The latest batch of swing state polls shows a healthy Biden lead

The latest batch of swing state polls shows a healthy Biden lead

Photo by Gilbert Carrasquillo/Getty Images

To win, Trump needs a bigger polling error than in 2016

Saturday and early Sunday saw the release of a final batch of high-quality polling that generally confirms what polling has said along along: Democratic presidential nominee Joe Biden is in the lead.

Evidence for that proposition comes from a tetralogy of New York Times polls conducted in conjunction with Siena College, which were released Sunday morning. They show Biden ahead in Arizona, Pennsylvania, Florida, and Wisconsin — easily enough states to give him the win. But even a Des Moines Register poll conducted by the legendary Ann Seltzer that was released on Saturday evening, which showed Trump with a 7 percentage point lead in Iowa, is actually not very good news for President Donald Trump.

The only genuinely solid result for Trump was an ABC News poll showing him up two in Florida. But the same pollsters simultaneously found him down by seven in Pennsylvania.

Overall the message of the polls is crystal clear — Trump is losing the election, including in the key swing states and the margin is not small. That doesn’t mean he won’t win, as large polling errors do sometimes occur, but you’d be well-advised to bet fairly heavily against it.

Trump is losing in the latest polls

To sum it all up, here are the latest poll results:

  • Arizona: Biden 49, Trump 43 (NYT/Siena)
  • Florida: Biden 47, Trump 44 (NYT/Siena)
  • Pennsylvania: Biden 49, Trump 43 (NYT/Siena)
  • Wisconsin: Biden 52, Trump 41 (NYT/Siena)
  • Iowa: Biden 41, Trump 48 (DMR/Selzer)
  • Pennsylvania: Biden 51, Trump 44 (Washington Post/ABC)
  • Florida: Biden 48, Trump 50 (Washington Post/ABC)
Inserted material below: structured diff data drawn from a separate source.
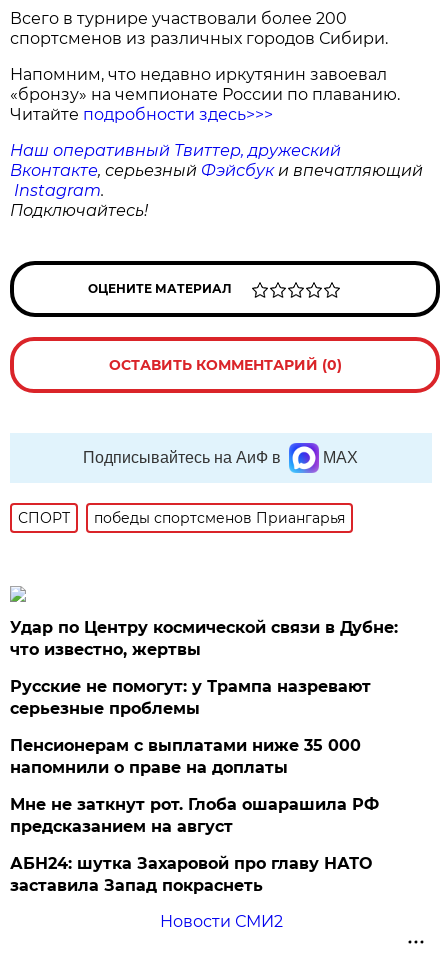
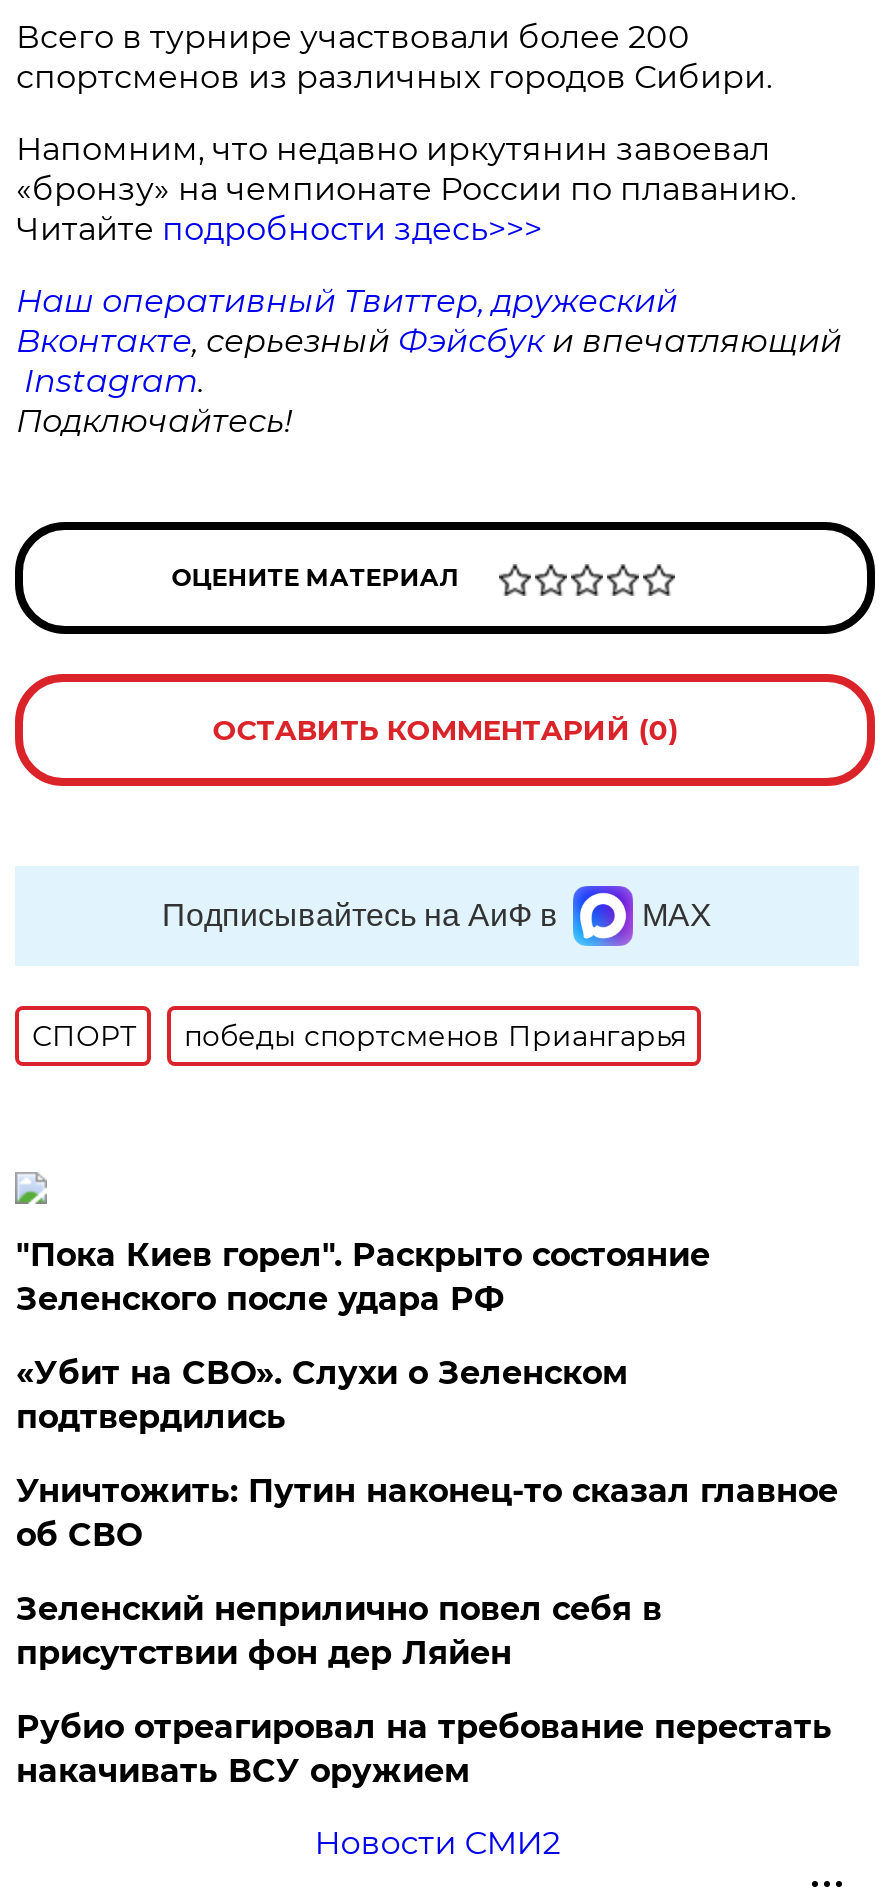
- Удар по Центру космической связи в Дубне:
- что известно, жертвы
+ "Пока Киев горел". Раскрыто состояние
+ Зеленского после удара РФ

- Русские не помогут: у Трампа назревают
- серьезные проблемы
+ «Убит на СВО». Слухи о Зеленском
+ подтвердились

- Пенсионерам с выплатами ниже 35 000
- напомнили о праве на доплаты
+ Уничтожить: Путин наконец-то сказал главное
+ об СВО

- Мне не заткнут рот. Глоба ошарашила РФ
- предсказанием на август
+ Зеленский неприлично повел cебя в
+ присутствии фон дер Ляйен

- АБН24: шутка Захаровой про главу НАТО
- заставила Запад покраснеть
+ Рубио отреагировал на требование перестать
+ накачивать ВСУ оружием
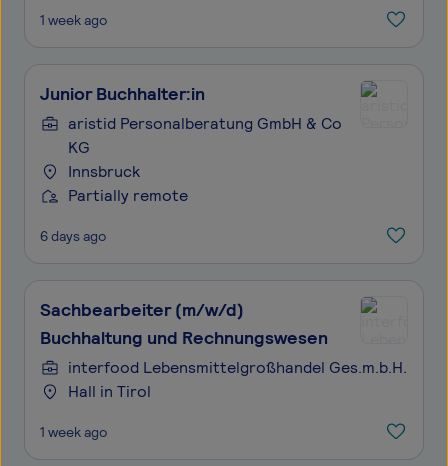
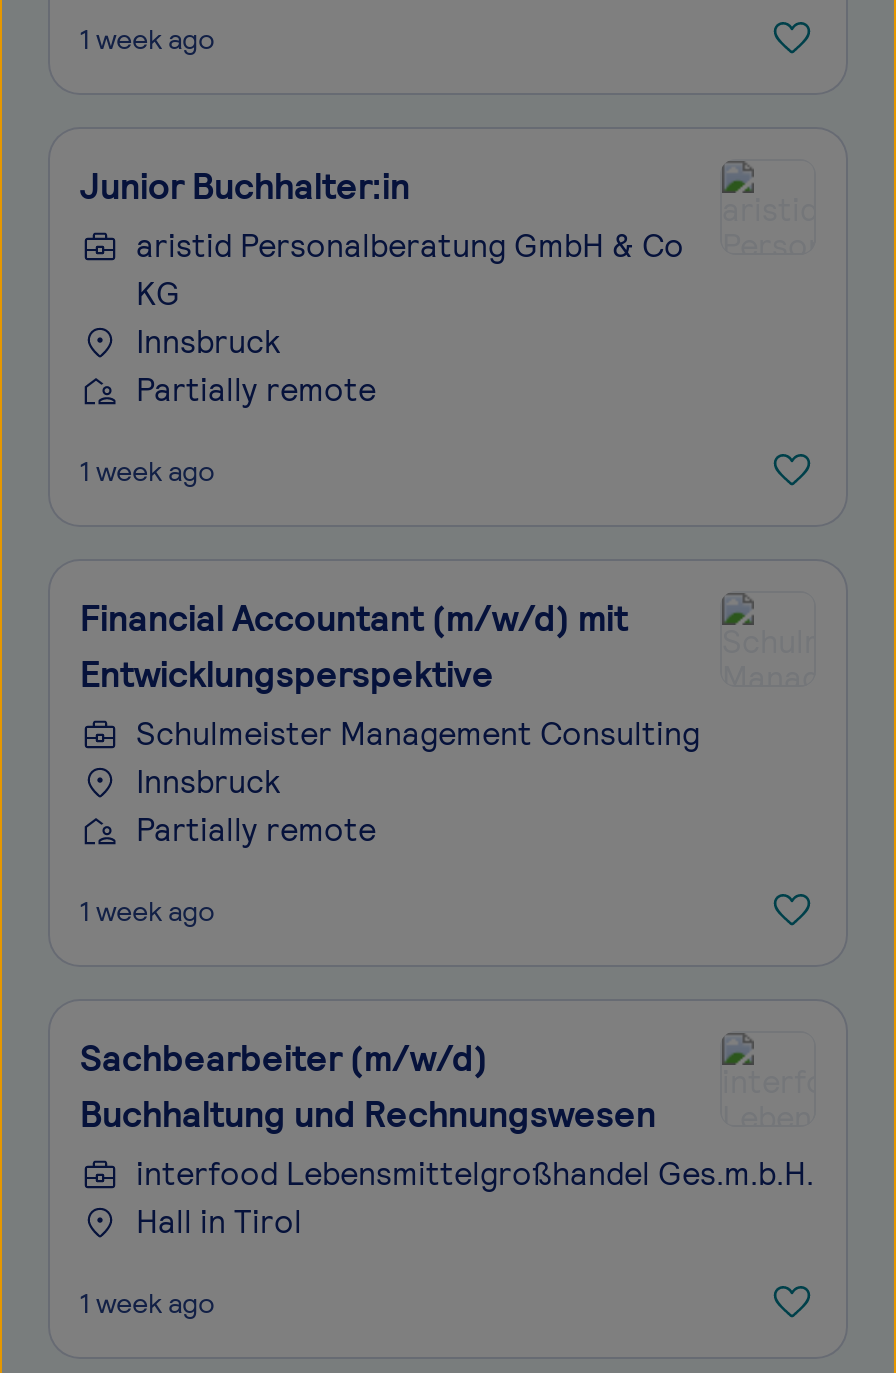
- 6 days ago
+ 1 week ago
+ Financial Accountant (m/w/d) mit
+ Entwicklungsperspektive
+ Schulmeister Management Consulting
+ Innsbruck
+ Partially remote
+ 1 week ago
Given that there is essentially no time left in the election, these polls are very bad news for Donald Trump. He has been lagging badly in national head-to-head polling the whole race, but the contest for Pennsylvania has generally been closer and there are good odds that Pennsylvania will be the decisive state in the electoral college.

These two Pennsylvania polls do show the state closer than national polling averages, but it’s still just not that close. Polling errors of 6-7 percentage points in magnitude do happen, but it would be unusual. Or to put it another way, if the polls in Pennsylvania are off this year as much as they were in 2016 then Trump would still lose.

A 6 percentage point lead in Arizona gives Biden a backup path to victory if he does somehow fall short in Pennsylvania.

And while the Biden campaign would be disappointed to lose Iowa by 7 percentage points after having looked close there in many other polls, this result is simply not as good as it superficially seems for Trump. He won the state by 9 percentage points two years ago, and if he loses 2 percentage points of support across the northern battlegrounds he will lose the election. Iowa, with its six electoral college votes, isn’t a big prize for either candidate. But where the Iowa poll does matter is in the race for the Senate, where Theresa Greenfield’s efforts to unseat Joni Ernst are looking worse than they did a month ago in a race that could potentially decide whether Democrats or Republicans control the chamber.

Finally there is the ABC/Post Florida poll, which has genuinely good news for Trump. By their numbers, he is not only winning the state, he’s winning it by a slightly larger margin than he did in 2016. That’s the kind of result Trump needs to win the election nationally, but of course, the Post also has him losing Pennsylvania rather badly — in which case Florida alone won’t get it done for Trump.

Only a historic error will deliver Trump the win

Hillary Clinton was leading in the polls in 2016 and then lost the election, dealing a blow to the public’s confidence in pollsters and forecasting.

But much of the flawed overconfidence in Clinton coming from sites projecting her odds of winning as 90 percent or more was based on bad modeling not on bad polling. She led in all the swing states, but led by small margins. Small polling errors happen all the time (indeed, they happened in 2012 it’s just that nobody remembers that Obama won by a bit more than expected), and it’s only moderately unlikely that a candidate down by 2 or 3 percentage points will lose.

Trump, however, is down by 6 or 7 percentage points in Pennsylvania, and separately is down by smaller amounts in North Carolina and Arizona — which have distinct regional and demographic mixes meaning that poll errors would be only partially correlated with ones in Pennsylvania. None of this is to say that he can’t win the election, but if he does it will involve a much larger polling error than we saw last time around and raise some fundamentally questions about whether the major public pollsters can do reliable surveys at all.